Chrissy’s father regularly tells his daughter that he knows he was not a good father, apologizing in odd moments. “It is strange when it happens,” Chrissy said. He might try, and fail, to help her fix an appliance, then suddenly say, “‘You know, I’m doing my best. I know I wasn’t the best dad, but I’m trying,'” Chrissy said. “It comes out in random times like that.” Her father’s contrition, coupled with his attentiveness as a grandparent, help her see him in a positive light, she said.
Apology is important, agreed Dr. Arthur Kornhaber, a psychiatrist who runs a grandparent-grandchild camp as part of his work with the Foundation for Grandparenting, which he founded in the 1970s. And Kornhaber puts the onus entirely on grandparents. Anyone craving a “corrective experience” with their grandchildren and their own daughters and sons should clear the air before a new baby is born, he said, by asking, “‘How can I help you? What are you worried about? Will you let me know if I’m doing something wrong?’ It’s open, selfless communication, which is pretty hard to do.”

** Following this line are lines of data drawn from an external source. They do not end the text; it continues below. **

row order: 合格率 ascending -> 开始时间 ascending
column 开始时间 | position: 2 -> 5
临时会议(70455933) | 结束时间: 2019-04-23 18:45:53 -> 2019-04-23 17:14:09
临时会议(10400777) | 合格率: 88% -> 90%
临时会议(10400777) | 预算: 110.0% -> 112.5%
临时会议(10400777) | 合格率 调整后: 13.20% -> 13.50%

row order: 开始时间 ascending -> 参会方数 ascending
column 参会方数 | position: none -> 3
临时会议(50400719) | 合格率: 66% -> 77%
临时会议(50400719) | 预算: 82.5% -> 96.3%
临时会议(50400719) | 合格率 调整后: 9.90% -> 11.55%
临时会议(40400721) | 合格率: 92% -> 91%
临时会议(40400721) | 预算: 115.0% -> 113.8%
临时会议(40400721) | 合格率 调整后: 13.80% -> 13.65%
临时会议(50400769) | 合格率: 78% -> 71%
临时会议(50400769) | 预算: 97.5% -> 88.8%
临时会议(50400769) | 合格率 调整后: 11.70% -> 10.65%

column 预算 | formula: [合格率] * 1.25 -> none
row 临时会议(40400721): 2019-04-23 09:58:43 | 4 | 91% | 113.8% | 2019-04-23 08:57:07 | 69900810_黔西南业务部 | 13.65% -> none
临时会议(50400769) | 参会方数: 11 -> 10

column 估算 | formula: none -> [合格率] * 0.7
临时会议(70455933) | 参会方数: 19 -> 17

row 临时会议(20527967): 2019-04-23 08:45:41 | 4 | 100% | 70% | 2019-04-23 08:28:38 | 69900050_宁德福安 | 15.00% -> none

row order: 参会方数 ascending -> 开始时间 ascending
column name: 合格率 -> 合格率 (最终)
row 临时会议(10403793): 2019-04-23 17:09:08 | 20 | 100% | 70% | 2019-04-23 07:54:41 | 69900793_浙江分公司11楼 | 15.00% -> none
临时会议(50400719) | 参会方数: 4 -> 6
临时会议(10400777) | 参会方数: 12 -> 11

But for some, the transformation from parent to grandparent does little to repair fractured relationships. Rachel, a 42-year-old mother of girls ages 15, 13 and 10 who also asked that only her first name be used, said that her own mother tried her best to be a good parent, but she was “explosively angry.” Yet Rachel’s daughters adore their grandmother. They seek out her company, and are eager to spend time with her, going out to dinner or even volunteering at her church. She, in turn, is “all love, love, love,” said Rachel, and has only become angry with them once, maybe twice -- occasions that stand out in her memory, because they have been so rare. Rachel believes the shift is largely because her mother is less stressed now than she was as a mother, and she relishes the strong bond between her daughters and their grandmother.
The difficulties in their own relationship, however, remain. “While she is a wonderful, wonderful grandmother, she has not suddenly become a better mother to me,” Rachel said.
There have also been periods -- some stretching for months -- when the two have not spoken, but Rachel’s daughters rarely go more than a week or two without seeing their grandma. She has accepted that she will never have a perfect relationship with her own mom, and chooses to be appreciative of what she does have: a loving stepfather, and three wonderful daughters who adore their grandma, just as she loved hers.
“That’s what I wanted them to have, that closeness,” said Rachel. “It’s not about me.”